9.3.1 Closed-Form Inverse

For \(T = \begin{pmatrix}R & \mathbf{t}\\\mathbf{0}^T & 1\end{pmatrix}\):

\[T^{-1} = \begin{pmatrix}R^T & -R^T\mathbf{t}\\\mathbf{0}^T & 1\end{pmatrix}\]

Why this works: \(R \in \text{SO}(3)\) so \(R^{-1} = R^T\) (free). The translation inverts as \(-R^T\mathbf{t}\) — you must rotate the translation back before negating it. Computing \(T^{-1}\) this way costs 9 multiplications for \(R^T\mathbf{t}\) plus 3 negations, versus \(O(n^3)\) for generic matrix inversion.

import numpy as np

def make_T(R, t):
    T = np.eye(4); T[:3,:3] = R; T[:3,3] = t
    return T   # shape (4, 4)

def T_inv(T):
    """Closed-form inverse of an SE(3) 4×4 matrix.  Returns shape (4, 4)."""
    R = T[:3, :3]          # shape (3, 3)
    t = T[:3,  3]          # shape (3,)
    Ti = np.eye(4)         # shape (4, 4)
    Ti[:3, :3] =  R.T
    Ti[:3,  3] = -R.T @ t
    return Ti

def Rz(g):
    c, s = np.cos(g), np.sin(g)
    return np.array([[c,-s,0.],[s,c,0.],[0.,0.,1.]])

T = make_T(Rz(np.deg2rad(37.)), np.array([2., -1., 0.5]))   # shape (4, 4)

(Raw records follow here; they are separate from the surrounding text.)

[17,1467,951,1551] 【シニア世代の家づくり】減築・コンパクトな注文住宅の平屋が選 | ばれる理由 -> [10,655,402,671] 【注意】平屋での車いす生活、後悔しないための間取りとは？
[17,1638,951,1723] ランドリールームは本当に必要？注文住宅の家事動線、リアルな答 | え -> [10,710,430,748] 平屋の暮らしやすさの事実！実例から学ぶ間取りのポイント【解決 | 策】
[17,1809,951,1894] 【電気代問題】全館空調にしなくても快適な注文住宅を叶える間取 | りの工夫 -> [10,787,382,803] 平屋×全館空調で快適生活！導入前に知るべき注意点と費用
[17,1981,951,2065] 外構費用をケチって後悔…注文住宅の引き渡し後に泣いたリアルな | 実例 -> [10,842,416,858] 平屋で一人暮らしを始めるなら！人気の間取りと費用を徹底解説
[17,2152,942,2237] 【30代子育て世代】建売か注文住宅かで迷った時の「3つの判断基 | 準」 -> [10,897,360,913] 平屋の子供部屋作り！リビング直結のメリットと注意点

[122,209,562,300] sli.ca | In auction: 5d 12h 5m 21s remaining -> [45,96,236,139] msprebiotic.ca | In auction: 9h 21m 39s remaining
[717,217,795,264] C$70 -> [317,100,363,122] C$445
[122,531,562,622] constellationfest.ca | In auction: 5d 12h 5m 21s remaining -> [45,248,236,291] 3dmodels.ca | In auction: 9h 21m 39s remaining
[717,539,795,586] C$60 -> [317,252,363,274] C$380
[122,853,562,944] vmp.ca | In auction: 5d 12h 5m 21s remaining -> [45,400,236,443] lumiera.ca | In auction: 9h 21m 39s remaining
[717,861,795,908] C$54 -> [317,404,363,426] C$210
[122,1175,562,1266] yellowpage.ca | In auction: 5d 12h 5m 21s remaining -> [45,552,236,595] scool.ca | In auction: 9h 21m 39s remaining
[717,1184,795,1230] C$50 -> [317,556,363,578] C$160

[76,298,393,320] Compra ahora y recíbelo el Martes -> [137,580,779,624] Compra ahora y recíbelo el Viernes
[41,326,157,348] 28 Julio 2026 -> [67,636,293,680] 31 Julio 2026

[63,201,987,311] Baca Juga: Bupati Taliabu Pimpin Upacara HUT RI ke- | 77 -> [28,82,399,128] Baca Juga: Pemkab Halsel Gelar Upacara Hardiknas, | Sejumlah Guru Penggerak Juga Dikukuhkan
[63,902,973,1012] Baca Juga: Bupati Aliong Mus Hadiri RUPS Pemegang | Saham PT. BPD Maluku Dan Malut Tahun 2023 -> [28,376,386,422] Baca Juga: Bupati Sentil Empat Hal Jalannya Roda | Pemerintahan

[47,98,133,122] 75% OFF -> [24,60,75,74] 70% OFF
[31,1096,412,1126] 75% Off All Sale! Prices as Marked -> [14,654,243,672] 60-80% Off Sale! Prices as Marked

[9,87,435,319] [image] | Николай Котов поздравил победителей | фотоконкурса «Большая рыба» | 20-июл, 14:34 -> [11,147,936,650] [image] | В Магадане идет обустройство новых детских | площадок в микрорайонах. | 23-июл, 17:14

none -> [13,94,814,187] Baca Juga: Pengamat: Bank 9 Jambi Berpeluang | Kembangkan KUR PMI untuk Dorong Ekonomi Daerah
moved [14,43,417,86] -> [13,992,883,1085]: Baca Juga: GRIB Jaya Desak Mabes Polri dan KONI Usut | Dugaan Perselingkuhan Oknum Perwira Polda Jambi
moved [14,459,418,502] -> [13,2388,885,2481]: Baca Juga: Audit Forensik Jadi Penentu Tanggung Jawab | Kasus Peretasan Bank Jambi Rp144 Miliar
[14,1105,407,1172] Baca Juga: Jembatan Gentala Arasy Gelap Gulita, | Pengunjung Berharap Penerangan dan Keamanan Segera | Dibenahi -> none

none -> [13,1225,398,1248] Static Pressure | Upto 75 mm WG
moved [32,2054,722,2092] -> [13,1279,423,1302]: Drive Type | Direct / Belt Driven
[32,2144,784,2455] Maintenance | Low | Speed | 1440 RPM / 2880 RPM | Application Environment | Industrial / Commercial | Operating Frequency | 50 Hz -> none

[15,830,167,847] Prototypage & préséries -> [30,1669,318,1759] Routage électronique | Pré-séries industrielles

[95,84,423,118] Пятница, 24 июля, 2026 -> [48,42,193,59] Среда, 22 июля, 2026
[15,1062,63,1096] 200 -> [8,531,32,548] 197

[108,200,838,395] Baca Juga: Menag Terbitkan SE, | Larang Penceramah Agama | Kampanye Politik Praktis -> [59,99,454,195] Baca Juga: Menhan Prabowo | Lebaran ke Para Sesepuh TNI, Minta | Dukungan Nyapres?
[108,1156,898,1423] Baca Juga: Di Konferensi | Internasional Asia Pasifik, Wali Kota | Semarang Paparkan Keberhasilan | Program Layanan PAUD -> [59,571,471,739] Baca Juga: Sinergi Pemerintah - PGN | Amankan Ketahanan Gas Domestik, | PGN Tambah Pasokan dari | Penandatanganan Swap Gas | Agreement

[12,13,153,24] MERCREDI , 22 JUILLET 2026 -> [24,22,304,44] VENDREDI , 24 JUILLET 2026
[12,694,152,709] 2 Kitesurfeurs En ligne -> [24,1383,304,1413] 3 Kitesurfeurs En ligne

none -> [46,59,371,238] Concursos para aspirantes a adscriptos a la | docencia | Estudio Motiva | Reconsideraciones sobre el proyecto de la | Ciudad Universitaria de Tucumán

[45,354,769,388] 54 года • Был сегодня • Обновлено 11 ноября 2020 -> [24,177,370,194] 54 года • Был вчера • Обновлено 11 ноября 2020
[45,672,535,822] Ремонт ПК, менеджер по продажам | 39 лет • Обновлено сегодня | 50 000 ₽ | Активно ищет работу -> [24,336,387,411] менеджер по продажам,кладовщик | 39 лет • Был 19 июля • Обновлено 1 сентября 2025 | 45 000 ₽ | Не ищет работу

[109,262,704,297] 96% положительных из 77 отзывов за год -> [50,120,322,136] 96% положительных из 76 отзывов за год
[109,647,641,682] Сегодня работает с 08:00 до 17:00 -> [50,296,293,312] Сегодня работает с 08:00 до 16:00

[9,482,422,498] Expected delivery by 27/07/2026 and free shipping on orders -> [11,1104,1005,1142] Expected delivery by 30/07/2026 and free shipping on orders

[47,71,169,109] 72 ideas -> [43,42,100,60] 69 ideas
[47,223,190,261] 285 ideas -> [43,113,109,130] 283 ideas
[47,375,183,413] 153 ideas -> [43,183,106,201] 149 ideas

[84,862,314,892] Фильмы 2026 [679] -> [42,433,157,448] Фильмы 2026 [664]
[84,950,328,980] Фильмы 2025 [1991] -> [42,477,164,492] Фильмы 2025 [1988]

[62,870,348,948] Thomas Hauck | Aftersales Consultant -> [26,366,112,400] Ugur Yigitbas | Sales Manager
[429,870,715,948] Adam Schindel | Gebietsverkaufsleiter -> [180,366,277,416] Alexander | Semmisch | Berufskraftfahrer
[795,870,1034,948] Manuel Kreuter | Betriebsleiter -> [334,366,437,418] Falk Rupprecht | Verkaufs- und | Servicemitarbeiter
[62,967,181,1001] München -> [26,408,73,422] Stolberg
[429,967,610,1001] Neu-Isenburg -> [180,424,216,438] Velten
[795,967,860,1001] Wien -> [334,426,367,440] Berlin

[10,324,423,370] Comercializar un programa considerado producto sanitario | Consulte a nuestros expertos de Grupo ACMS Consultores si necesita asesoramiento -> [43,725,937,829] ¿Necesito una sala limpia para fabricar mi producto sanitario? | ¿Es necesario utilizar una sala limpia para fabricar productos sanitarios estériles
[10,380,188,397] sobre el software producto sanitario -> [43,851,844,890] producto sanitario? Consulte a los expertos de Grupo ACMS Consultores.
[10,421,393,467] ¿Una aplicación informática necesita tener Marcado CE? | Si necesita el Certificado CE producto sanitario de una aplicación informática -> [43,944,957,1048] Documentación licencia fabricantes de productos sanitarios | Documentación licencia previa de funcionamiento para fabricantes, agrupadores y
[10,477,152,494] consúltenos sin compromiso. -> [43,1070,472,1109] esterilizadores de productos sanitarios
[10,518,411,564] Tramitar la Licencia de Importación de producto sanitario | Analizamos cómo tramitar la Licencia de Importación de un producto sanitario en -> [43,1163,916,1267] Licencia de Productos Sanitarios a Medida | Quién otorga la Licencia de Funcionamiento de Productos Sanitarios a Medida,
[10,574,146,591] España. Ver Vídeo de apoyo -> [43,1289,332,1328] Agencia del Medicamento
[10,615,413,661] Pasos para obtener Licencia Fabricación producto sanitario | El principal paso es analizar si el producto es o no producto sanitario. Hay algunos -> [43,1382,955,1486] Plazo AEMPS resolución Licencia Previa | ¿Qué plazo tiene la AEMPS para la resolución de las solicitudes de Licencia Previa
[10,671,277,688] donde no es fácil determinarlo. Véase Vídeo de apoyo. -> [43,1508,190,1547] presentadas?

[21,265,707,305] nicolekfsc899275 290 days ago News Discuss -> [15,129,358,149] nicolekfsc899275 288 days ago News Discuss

Ti_closed  = T_inv(T)                    # shape (4, 4)
Ti_numpy   = np.linalg.inv(T)            # shape (4, 4) — brute force

print("Closed-form T_inv:")
print(Ti_closed.round(6))
print(f"\nMatches np.linalg.inv? {np.allclose(Ti_closed, Ti_numpy)}")

# Sanity: T @ T_inv = I
product = T @ Ti_closed
print(f"\nT @ T_inv = I?  {np.allclose(product, np.eye(4))}")
Closed-form T_inv:
[[ 0.798636  0.601815  0.       -0.995456]
 [-0.601815  0.798636  0.        2.002266]
 [ 0.        0.        1.       -0.5     ]
 [ 0.        0.        0.        1.      ]]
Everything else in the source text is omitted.